Drug Treatment Modifies Neural Info Processing System

Cortical Labs

In a world-first breakthrough, researchers have used an epilepsy-like disease model in a laboratory dish and showed that improved information processing and neural function can be achieved using a medication designed specifically to treat the disease. Published in Communications Biology, the research was led by Cortical Labs and marks a significant breakthrough in the study and treatment of neurological disorders in real time.

Cortical Labs is an Australian start-up which created the world's first commercial biological computer, the CL1, which fuses lab-cultivated neurons from human stem cells with hard silicon to create a more advanced and sustainable form of AI, known as "Synthetic Biological Intelligence" (SBI).

Alongside Cortical Labs, the research was conducted by researchers from the University of Cambridge and UK-based biotech startup bit.bio.

Brett Kagan, Chief Scientific Officer at Cortical Labs, commented: "This breakthrough is a major step forward in not only how we study and understand diseases and drugs that are designed to treat related neural processes impacted by these diseases. For the first time, alongside some of the world's most eminent researchers in their field, we've been able to show that impaired information processes a disease in a dish can be restored using a drug designed specifically to treat it.

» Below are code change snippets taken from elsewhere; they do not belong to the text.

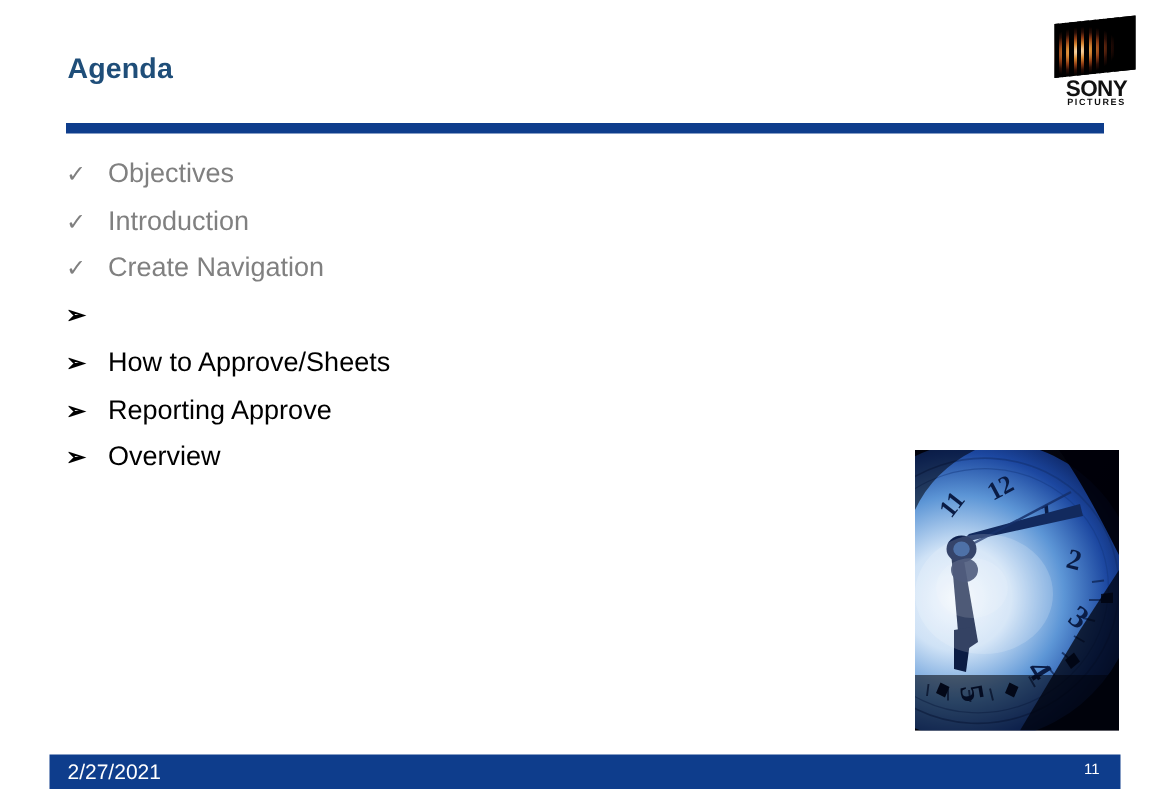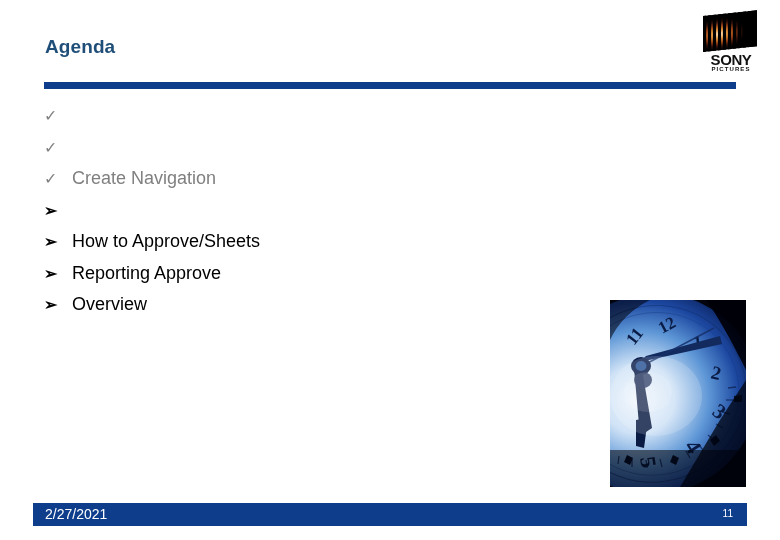--- a/index.html
+++ b/index.html
@@ -211,6 +211,7 @@
 
     <div class="bullet-item done">
       <span class="bullet-glyph">✓</span>
+      <span class="bullet-text">Objectives</span>
     </div>
 
     <div class="bullet-item done">

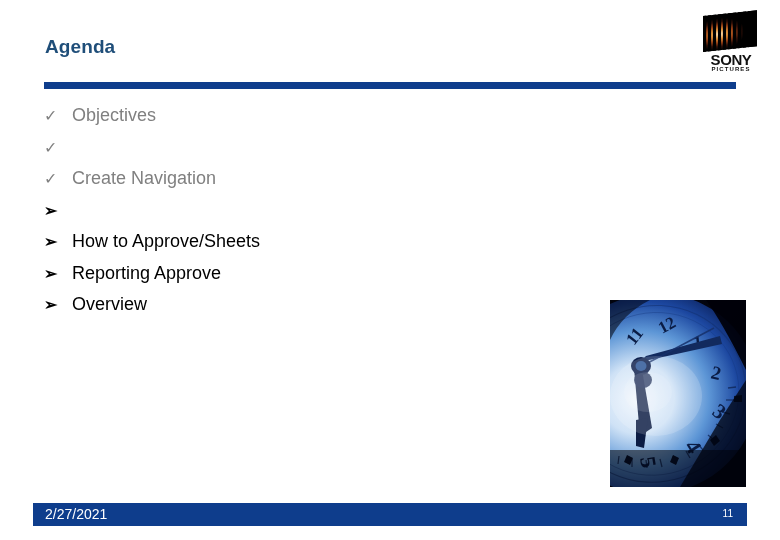--- a/index.html
+++ b/index.html
@@ -216,6 +216,7 @@
 
     <div class="bullet-item done">
       <span class="bullet-glyph">✓</span>
+      <span class="bullet-text">Introduction</span>
     </div>
 
     <div class="bullet-item done">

"While this is an incredibly significant milestone, and the realisation of years of focus at Cortical Labs, it's only the start. The ability to observe how living neurons react to real-time stimulation and drug treatment opens up entirely new ways to develop, test, and personalise therapies – all without relying on animal models. Based on our early findings, we'll continue to refine the modelling with the aim of developing more effective, patient-specific therapies in the future."

Assessment of pharmacological intervention on in vitro neural systems often emphasises molecular and structural changes. However, neural systems fundamentally process and act on information. For preclinical assays to predict drug efficacy, they must model these physiological functions.

DishBrain, an in vitro synthetic biological intelligence (SBI) assay embodying a neural system in a simulated game-world, enables the quantification of this information-processing capacity, however the question remains whether such a system permits classical pharmacological interrogation and dose-response profiling.

Hyperactive glutamatergic dysregulation is linked to neurological disorders including epilepsy, and inducible overexpression of neurogenin 2 (NGN2) in human induced pluripotent stem cells (hiPSCs) generates glutamatergic cultures with dysregulated hyperactivity.

The research, therefore, tested three anti-seizure medications (ASMs), phenytoin, perampanel, and carbamazepine, on NGN2 neurons from day 21 of differentiation in this system. The ability to use these reproducible cell types was enabled by key collaborators University of Cambridge and UK-based biotech startup bit.bio. The key finding was that, while all compounds altered spontaneous firing, carbamazepine 200 µM significantly improved gameplay metrics.

This marks the first demonstration of altered SBI following exogenous drug treatment. Notably, only inhibitory compounds enhanced goal-directed activity, linking glutamatergic attenuation to performance. Neurocomputational analysis revealed nuanced pharmacological responses during closed-loop stimulation, highlighting insights beyond spontaneous activity metrics.

Brad Watmuff, Head of Biology at Cortical Labs, commented: "One of the most pressing challenges in neuroscience is improving the success rate of effective new treatments reaching patients. Our work highlights a key obstacle to this goal — that the neural functional endpoints we typically rely on to define treatment efficacy may not be optimal. Importantly, we show these endpoints can be influenced and even improved with drug intervention, opening the door to more meaningful measures of therapeutic success."

The research was conducted by Bradley Watmuff, Forough Habibollahi, Candice Desouza, Moein Khajehnejad, Alon Loeffler, Koby Baranes, Noah Poulin, Mark Kotter and Brett J. Kagan.